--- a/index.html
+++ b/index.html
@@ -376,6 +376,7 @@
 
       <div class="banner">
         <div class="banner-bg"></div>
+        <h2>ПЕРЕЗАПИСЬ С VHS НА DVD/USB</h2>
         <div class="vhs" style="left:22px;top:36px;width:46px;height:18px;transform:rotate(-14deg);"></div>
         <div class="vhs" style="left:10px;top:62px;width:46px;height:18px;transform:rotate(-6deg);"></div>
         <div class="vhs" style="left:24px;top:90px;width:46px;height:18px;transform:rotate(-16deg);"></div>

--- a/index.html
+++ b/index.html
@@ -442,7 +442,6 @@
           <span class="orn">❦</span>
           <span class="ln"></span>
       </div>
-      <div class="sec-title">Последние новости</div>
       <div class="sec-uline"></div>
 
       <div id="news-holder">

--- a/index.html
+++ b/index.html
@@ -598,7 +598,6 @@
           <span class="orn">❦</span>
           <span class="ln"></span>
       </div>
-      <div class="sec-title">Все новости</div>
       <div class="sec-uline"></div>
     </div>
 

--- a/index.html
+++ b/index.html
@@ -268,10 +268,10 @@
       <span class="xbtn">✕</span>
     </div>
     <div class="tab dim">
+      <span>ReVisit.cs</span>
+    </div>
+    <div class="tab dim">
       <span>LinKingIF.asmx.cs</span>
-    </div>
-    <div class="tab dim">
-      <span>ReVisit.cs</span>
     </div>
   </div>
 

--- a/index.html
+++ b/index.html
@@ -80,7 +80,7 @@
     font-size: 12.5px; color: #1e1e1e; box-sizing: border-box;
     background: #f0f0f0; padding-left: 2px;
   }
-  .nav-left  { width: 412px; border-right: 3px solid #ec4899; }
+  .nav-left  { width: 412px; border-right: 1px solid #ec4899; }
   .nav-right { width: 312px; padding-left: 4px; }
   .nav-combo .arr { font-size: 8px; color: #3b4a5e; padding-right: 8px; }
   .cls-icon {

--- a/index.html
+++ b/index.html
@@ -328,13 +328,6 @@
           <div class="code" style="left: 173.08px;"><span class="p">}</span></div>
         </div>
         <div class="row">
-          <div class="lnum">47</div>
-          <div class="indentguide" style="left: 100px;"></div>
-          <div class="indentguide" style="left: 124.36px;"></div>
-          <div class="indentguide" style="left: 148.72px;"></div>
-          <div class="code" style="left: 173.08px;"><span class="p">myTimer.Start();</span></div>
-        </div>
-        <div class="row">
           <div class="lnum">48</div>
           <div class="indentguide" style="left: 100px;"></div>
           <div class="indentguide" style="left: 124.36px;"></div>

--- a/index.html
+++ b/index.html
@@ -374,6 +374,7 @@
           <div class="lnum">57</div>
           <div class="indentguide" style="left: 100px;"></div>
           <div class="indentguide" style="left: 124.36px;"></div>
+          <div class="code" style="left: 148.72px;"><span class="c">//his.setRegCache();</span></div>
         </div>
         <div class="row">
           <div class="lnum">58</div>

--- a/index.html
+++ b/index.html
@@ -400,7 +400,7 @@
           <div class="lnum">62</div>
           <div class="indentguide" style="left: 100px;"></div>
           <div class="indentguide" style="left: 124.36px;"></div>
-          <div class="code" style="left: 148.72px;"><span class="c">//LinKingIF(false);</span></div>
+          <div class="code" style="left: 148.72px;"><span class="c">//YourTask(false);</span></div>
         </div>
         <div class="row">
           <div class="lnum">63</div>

_ _ _ _ _ _ _

• Required work:
Every record above is to be transcribed exactly as written.

• Answer space:
--- a/index.html
+++ b/index.html
@@ -376,6 +376,7 @@
 
       <div class="banner">
         <div class="banner-bg"></div>
+        <h2>ПЕРЕЗАПИСЬ С VHS НА DVD/USB</h2>
         <div class="vhs" style="left:22px;top:36px;width:46px;height:18px;transform:rotate(-14deg);"></div>
         <div class="vhs" style="left:10px;top:62px;width:46px;height:18px;transform:rotate(-6deg);"></div>
         <div class="vhs" style="left:24px;top:90px;width:46px;height:18px;transform:rotate(-16deg);"></div>

--- a/index.html
+++ b/index.html
@@ -442,7 +442,6 @@
           <span class="orn">❦</span>
           <span class="ln"></span>
       </div>
-      <div class="sec-title">Последние новости</div>
       <div class="sec-uline"></div>
 
       <div id="news-holder">

--- a/index.html
+++ b/index.html
@@ -598,7 +598,6 @@
           <span class="orn">❦</span>
           <span class="ln"></span>
       </div>
-      <div class="sec-title">Все новости</div>
       <div class="sec-uline"></div>
     </div>
 

--- a/index.html
+++ b/index.html
@@ -268,10 +268,10 @@
       <span class="xbtn">✕</span>
     </div>
     <div class="tab dim">
+      <span>ReVisit.cs</span>
+    </div>
+    <div class="tab dim">
       <span>LinKingIF.asmx.cs</span>
-    </div>
-    <div class="tab dim">
-      <span>ReVisit.cs</span>
     </div>
   </div>
 

--- a/index.html
+++ b/index.html
@@ -80,7 +80,7 @@
     font-size: 12.5px; color: #1e1e1e; box-sizing: border-box;
     background: #f0f0f0; padding-left: 2px;
   }
-  .nav-left  { width: 412px; border-right: 3px solid #ec4899; }
+  .nav-left  { width: 412px; border-right: 1px solid #ec4899; }
   .nav-right { width: 312px; padding-left: 4px; }
   .nav-combo .arr { font-size: 8px; color: #3b4a5e; padding-right: 8px; }
   .cls-icon {

--- a/index.html
+++ b/index.html
@@ -328,13 +328,6 @@
           <div class="code" style="left: 173.08px;"><span class="p">}</span></div>
         </div>
         <div class="row">
-          <div class="lnum">47</div>
-          <div class="indentguide" style="left: 100px;"></div>
-          <div class="indentguide" style="left: 124.36px;"></div>
-          <div class="indentguide" style="left: 148.72px;"></div>
-          <div class="code" style="left: 173.08px;"><span class="p">myTimer.Start();</span></div>
-        </div>
-        <div class="row">
           <div class="lnum">48</div>
           <div class="indentguide" style="left: 100px;"></div>
           <div class="indentguide" style="left: 124.36px;"></div>

--- a/index.html
+++ b/index.html
@@ -374,6 +374,7 @@
           <div class="lnum">57</div>
           <div class="indentguide" style="left: 100px;"></div>
           <div class="indentguide" style="left: 124.36px;"></div>
+          <div class="code" style="left: 148.72px;"><span class="c">//his.setRegCache();</span></div>
         </div>
         <div class="row">
           <div class="lnum">58</div>

--- a/index.html
+++ b/index.html
@@ -400,7 +400,7 @@
           <div class="lnum">62</div>
           <div class="indentguide" style="left: 100px;"></div>
           <div class="indentguide" style="left: 124.36px;"></div>
-          <div class="code" style="left: 148.72px;"><span class="c">//LinKingIF(false);</span></div>
+          <div class="code" style="left: 148.72px;"><span class="c">//YourTask(false);</span></div>
         </div>
         <div class="row">
           <div class="lnum">63</div>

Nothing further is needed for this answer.